Dirigiéndose a los peregrinos de lengua española, el Obispo de Roma manifestó su cercanía espiritual a las víctimas y a sus familias, invitando a toda la sociedad a “rechazar cualquier forma de violencia y optar decididamente por el camino de la paz”. Un llamamiento que adquiere especial urgencia ante la intensificación de los enfrentamientos en esta región del país.
Según informaciones difundidas por las autoridades, desde el pasado 24 de abril se han registrado al menos 26 ataques contra civiles e instalaciones militares, con un saldo de decenas de víctimas mortales. Entre los episodios más graves, una explosión ocurrida el sábado en una carretera entre Cali y Popayán dejó al menos 21 personas fallecidas, evidenciando el alto nivel de violencia que atraviesa la zona.
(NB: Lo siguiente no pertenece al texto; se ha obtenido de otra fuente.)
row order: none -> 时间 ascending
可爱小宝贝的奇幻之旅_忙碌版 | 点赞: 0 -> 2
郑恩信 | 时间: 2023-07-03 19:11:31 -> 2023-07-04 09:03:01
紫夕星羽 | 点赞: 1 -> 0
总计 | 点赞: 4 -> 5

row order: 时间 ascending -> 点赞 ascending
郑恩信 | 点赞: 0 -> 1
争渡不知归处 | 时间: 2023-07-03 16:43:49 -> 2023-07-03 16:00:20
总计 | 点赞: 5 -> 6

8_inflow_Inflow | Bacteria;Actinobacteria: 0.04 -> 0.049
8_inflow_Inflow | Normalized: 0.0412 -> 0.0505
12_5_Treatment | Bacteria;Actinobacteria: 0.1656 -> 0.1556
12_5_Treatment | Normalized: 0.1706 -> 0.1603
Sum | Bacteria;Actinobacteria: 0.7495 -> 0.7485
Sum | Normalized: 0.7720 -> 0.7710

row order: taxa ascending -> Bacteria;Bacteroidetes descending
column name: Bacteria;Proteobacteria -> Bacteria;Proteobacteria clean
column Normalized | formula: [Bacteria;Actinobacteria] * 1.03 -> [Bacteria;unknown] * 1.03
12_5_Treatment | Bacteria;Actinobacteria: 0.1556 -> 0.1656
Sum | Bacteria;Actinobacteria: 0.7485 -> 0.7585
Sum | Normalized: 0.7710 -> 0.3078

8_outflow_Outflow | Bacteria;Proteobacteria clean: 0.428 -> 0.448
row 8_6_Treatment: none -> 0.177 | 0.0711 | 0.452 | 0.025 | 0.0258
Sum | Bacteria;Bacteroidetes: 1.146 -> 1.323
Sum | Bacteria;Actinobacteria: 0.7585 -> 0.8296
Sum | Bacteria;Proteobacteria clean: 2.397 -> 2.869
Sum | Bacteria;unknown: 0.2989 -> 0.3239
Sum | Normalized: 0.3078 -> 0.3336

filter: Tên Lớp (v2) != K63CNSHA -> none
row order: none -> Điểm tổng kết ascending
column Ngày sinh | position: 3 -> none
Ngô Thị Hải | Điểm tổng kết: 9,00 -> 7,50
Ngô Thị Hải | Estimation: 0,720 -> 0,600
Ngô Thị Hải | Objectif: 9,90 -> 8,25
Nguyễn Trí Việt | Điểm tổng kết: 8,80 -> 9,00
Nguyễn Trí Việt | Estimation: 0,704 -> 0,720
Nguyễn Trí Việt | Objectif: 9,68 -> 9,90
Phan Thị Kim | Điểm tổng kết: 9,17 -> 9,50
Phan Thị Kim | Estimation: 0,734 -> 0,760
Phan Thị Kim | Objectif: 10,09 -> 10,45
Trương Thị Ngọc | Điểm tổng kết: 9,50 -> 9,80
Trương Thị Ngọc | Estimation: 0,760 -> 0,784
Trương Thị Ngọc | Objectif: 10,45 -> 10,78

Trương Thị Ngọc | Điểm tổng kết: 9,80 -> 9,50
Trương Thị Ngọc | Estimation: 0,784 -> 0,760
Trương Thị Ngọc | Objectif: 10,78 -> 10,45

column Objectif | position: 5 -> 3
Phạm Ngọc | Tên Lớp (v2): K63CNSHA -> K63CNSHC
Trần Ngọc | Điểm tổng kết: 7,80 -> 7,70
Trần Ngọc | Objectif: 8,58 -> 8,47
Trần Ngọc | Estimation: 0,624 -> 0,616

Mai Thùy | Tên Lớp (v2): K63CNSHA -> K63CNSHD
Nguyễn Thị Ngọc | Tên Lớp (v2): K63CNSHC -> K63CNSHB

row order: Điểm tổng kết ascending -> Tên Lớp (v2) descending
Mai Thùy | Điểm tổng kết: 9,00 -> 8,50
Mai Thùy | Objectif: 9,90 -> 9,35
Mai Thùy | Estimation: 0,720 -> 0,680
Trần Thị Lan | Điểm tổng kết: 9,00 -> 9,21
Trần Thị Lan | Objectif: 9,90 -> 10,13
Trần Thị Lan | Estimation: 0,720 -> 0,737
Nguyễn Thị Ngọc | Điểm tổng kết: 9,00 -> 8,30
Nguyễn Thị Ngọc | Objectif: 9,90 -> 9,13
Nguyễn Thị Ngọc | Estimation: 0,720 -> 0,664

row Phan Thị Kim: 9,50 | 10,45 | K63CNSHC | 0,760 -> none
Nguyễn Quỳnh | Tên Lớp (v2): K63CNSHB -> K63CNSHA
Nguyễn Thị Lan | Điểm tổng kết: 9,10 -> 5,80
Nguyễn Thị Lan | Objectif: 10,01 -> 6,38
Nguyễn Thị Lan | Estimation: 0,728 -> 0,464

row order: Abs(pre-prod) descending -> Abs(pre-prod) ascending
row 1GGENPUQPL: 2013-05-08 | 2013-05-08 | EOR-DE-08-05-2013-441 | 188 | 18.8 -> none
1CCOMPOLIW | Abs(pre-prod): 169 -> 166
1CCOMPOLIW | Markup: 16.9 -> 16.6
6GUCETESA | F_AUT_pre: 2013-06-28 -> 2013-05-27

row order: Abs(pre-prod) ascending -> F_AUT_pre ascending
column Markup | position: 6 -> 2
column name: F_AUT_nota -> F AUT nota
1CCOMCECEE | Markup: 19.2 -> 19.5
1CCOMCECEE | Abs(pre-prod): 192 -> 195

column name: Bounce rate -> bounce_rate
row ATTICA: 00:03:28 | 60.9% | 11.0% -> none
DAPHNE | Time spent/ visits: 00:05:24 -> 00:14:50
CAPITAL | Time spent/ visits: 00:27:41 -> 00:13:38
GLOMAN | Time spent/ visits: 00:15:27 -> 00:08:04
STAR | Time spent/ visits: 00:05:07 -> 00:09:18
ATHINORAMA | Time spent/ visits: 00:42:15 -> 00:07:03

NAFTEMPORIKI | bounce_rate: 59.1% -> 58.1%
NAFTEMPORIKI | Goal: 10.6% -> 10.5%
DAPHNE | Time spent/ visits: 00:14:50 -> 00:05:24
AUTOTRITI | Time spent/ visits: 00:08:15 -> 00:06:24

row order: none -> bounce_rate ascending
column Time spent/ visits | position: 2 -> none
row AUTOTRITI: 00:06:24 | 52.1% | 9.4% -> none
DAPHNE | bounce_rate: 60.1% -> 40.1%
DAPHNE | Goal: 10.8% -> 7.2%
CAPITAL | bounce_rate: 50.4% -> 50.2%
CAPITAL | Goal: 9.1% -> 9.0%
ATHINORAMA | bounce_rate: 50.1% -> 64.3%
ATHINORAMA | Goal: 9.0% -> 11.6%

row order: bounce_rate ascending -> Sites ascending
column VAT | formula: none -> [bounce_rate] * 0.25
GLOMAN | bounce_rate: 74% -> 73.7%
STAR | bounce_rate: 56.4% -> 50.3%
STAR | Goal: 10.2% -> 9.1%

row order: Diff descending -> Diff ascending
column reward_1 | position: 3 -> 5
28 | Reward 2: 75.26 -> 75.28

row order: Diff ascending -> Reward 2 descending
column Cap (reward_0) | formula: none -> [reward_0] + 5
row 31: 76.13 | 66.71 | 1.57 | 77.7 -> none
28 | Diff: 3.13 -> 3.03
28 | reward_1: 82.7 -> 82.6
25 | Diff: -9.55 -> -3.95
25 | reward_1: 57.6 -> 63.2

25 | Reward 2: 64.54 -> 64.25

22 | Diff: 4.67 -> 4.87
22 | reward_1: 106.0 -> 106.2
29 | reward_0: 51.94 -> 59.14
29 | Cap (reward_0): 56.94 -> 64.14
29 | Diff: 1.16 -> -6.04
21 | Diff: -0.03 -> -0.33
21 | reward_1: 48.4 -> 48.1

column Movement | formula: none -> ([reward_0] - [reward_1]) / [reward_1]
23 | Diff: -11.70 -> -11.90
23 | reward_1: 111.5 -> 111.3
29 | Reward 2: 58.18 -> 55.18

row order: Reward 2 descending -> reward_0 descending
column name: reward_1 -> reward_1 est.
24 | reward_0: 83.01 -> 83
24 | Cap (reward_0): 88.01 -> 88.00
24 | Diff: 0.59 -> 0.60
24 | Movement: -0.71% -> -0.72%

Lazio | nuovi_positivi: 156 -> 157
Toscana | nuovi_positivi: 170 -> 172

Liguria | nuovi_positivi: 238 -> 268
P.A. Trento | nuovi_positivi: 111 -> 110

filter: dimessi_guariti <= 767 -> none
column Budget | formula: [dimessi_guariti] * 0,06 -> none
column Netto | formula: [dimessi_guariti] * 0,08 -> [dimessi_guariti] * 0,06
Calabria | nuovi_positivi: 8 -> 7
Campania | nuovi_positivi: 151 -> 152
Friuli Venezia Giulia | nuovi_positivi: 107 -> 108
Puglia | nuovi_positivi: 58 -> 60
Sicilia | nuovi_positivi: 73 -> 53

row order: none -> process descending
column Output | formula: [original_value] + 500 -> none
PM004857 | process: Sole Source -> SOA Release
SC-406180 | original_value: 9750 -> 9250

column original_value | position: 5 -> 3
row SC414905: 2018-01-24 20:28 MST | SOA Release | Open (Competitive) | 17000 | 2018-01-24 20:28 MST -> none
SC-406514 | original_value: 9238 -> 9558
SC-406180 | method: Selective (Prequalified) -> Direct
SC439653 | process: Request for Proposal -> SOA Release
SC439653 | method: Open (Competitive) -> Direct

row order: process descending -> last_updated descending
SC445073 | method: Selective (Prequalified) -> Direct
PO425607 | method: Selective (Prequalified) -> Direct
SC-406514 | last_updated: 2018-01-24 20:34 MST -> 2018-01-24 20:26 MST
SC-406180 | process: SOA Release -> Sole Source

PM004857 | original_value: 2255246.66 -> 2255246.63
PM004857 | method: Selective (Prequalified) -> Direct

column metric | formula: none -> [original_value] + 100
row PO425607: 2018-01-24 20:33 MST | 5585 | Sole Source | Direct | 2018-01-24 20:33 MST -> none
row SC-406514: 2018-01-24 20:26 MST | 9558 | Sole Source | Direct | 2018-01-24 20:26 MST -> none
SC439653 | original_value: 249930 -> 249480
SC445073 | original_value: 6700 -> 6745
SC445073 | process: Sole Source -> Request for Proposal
El Gobierno colombiano atribuye estos ataques a las denominadas FARC-EMC (Estado Mayor Central), una de las principales disidencias de las antiguas FARC, organización que firmó el acuerdo de paz de 2016. Este grupo, liderado por Néstor Vera -conocido como Iván Mordisco-, rechazó en su momento dicho acuerdo y ha mantenido una activa presencia armada, especialmente en los departamentos de Cauca y Valle del Cauca.
En estas regiones, las disputas por el control de rutas del narcotráfico y de explotaciones mineras ilegales alimentan un clima de inestabilidad permanente, que golpea con especial dureza a las comunidades locales. Analistas señalan que la reciente escalada de violencia podría responder a una estrategia del grupo para reafirmar su capacidad operativa e influir en el escenario político nacional.
Aunque el Gobierno y las FARC-EMC iniciaron conversaciones de paz a finales de 2023, el proceso sufrió un duro revés en abril de 2024, cuando una facción se retiró de las negociaciones y retomó las acciones armadas. Desde entonces, se ha intensificado el uso de métodos violentos como ataques con drones, coches bomba, secuestros y extorsiones, aumentando el sufrimiento de la población civil.
En este escenario, los obispos colombianos emitieron un comunicado en el que efectuaron un vehemente llamamiento a los sectores armados, para que cesen inmediatamente todo acto que atente contra la vida y cumplan con los principios del derecho internacional humanitario y traten con humanidad a la población:
“Persistir en la violencia solo profundiza el sufrimiento del pueblo y destruye el tejido social.”
A su vez, apelaron a las instituciones del Estado a redoblar sus esfuerzos para garantizar la protección efectiva de la población, el acceso a bienes esenciales y la presencia integral en los territorios. «La crisis humanitaria exige respuestas urgentes, coordinadas y sostenibles», escribieron. Asimismo, llamaron a todas las comunidades eclesiales a intensificar la oración por la paz en toda Colombia y a promover acciones concretas de ayuda humanitaria a las poblaciones afectadas.